Do not use Ukraine war to defer climate goals, warns Mark Carney

The former Bank of England governor Mark Carney said the Russian invasion should spark further investments in green energy.
The former Bank of England governor Mark Carney said the Russian invasion should spark further investments in green energy. Photograph: Yui Mok/PA

The UN climate envoy Mark Carney has warned against deferring emissions reduction targets in reaction to the energy crisis linked to the war in Ukraine, saying it will only require more “radical” action in the future.

The former Bank of England governor said he recognised the impact sanctions on Russia were having on global energy supplies and the cost of living, but added that governments could not afford to derail climate progress that could help achieve the 1.5C limit on global heating.

“European energy markets have ruptured, with negative spill overs around the globe,” Carney said in a speech at the Net Zero Delivery Summit in London.

“Households in developed economies are facing crippling energy bills, and across the developing world, the grind of energy poverty is worsening. And all the while, the climate crisis grows, building future costs that will dwarf current hardships,” he added.

Carney said efforts to find alternatives to Russian oil were resulting in higher emissions in the near-term, “and leading some … to argue to temporarily set aside our climate goals”.

“But we know the climate doesn’t care why emissions happen, only how much occur. The more we emit now, the more radical action will be needed later. We need to speed up, not slow down,” he said.

Carney stopped short of naming groups that may put climate targets under threat. However, his comments came after Conservative MPs and peers in the Net Zero Scrutiny Group tried to link the government’s climate agenda to the cost of living crisis and called for cuts to green taxes and an increase in fossil fuel production.
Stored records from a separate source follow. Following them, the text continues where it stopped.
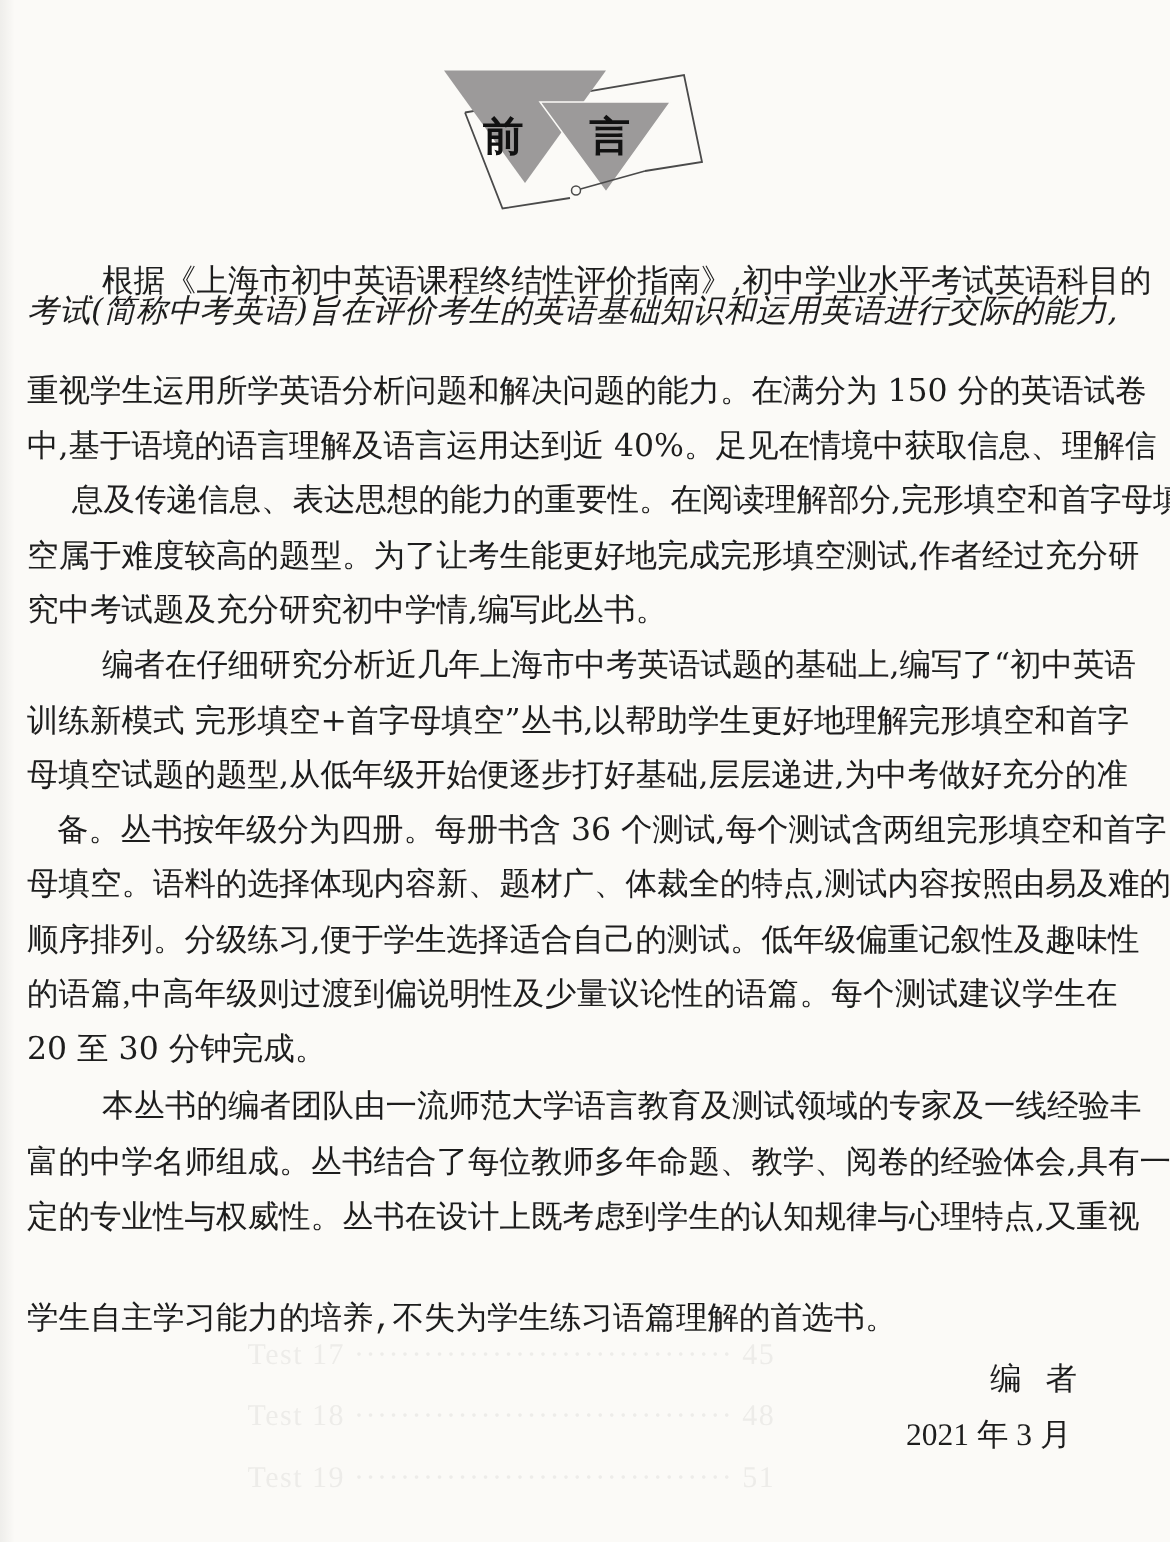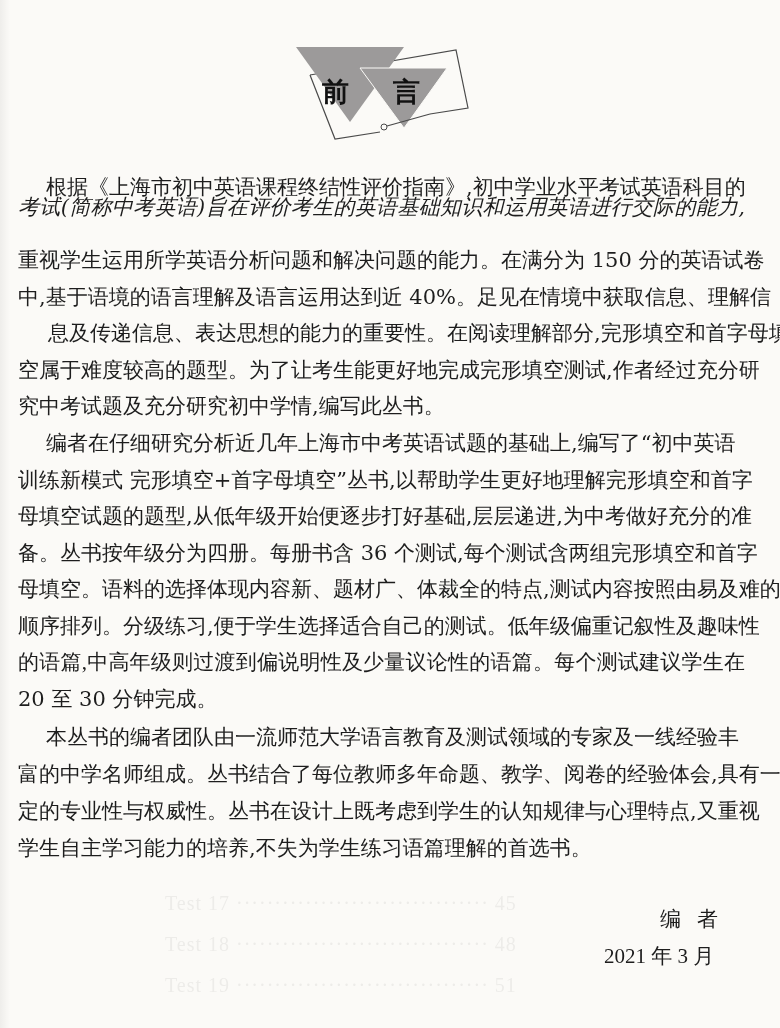"根据《上海市初中英语课程终结性评价指南》,初中学业水平考试英语科目的" .line.indent { left: 46px -> 68px }
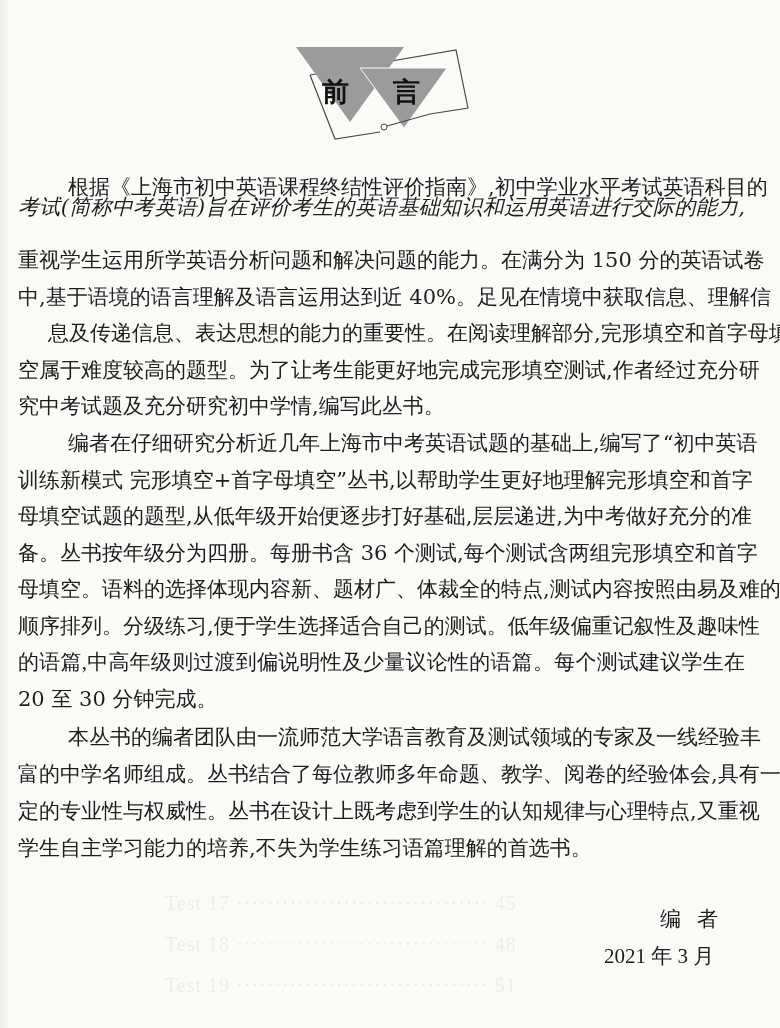"备。丛书按年级分为四册。每册书含 36 个测试,每个测试含两组完形填空和首字" div.line { margin-left: none -> 20px }
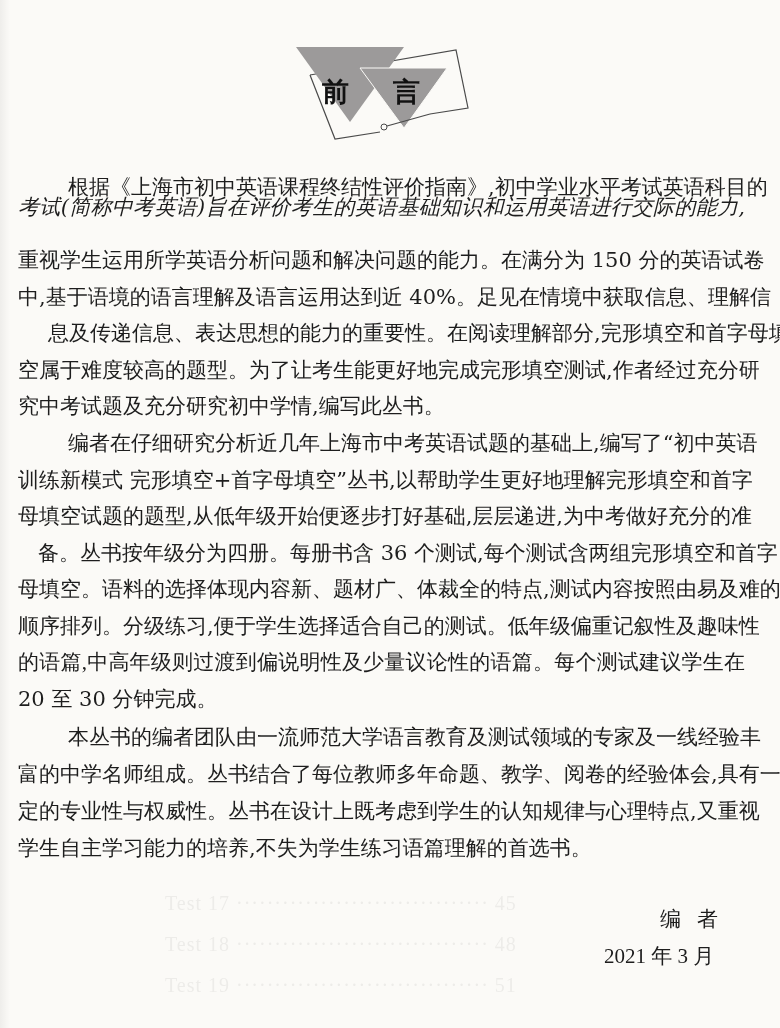"学生自主学习能力的培养,不失为学生练习语篇理解的首选书。" div.line { font-family: none -> Liberation Mono, monospace; top: 835px -> 868px }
But any attempt to delay net zero targets – at least in the UK – would mean breaching or repealing the 2008 Climate Change Act. Under the act, British governments must set five-year carbon budgets that stretch beyond the term of the current parliament. The UK’s carbon budget, its sixth, runs to 2035.

Some companies have warned about their own ability to meet self-imposed climate targets in light of the Ukraine war. In March, Barclays said the effects of the invasion could impact its efforts to slash emissions, as it strives to achieve net zero by 2050. Nearly 20% of shareholders subsequently rejected its climate strategy after an annual general meeting that was disrupted by activists protesting against its financing of fossil fuels.

But Carney said that, contrary to calls for a delay to climate targets, the Russian invasion should spark further investments in green energy.

“Russia’s war underscored that a resilient system needs more diversified and reliable suppliers – the price of greater security of supply in the near terms will be more stranded assets over the medium term,” he said.

“Once built, clean energy systems are more affordable, efficient, resilient and reliable. No one owns the wind or the sun and hydrogen is literally everywhere.”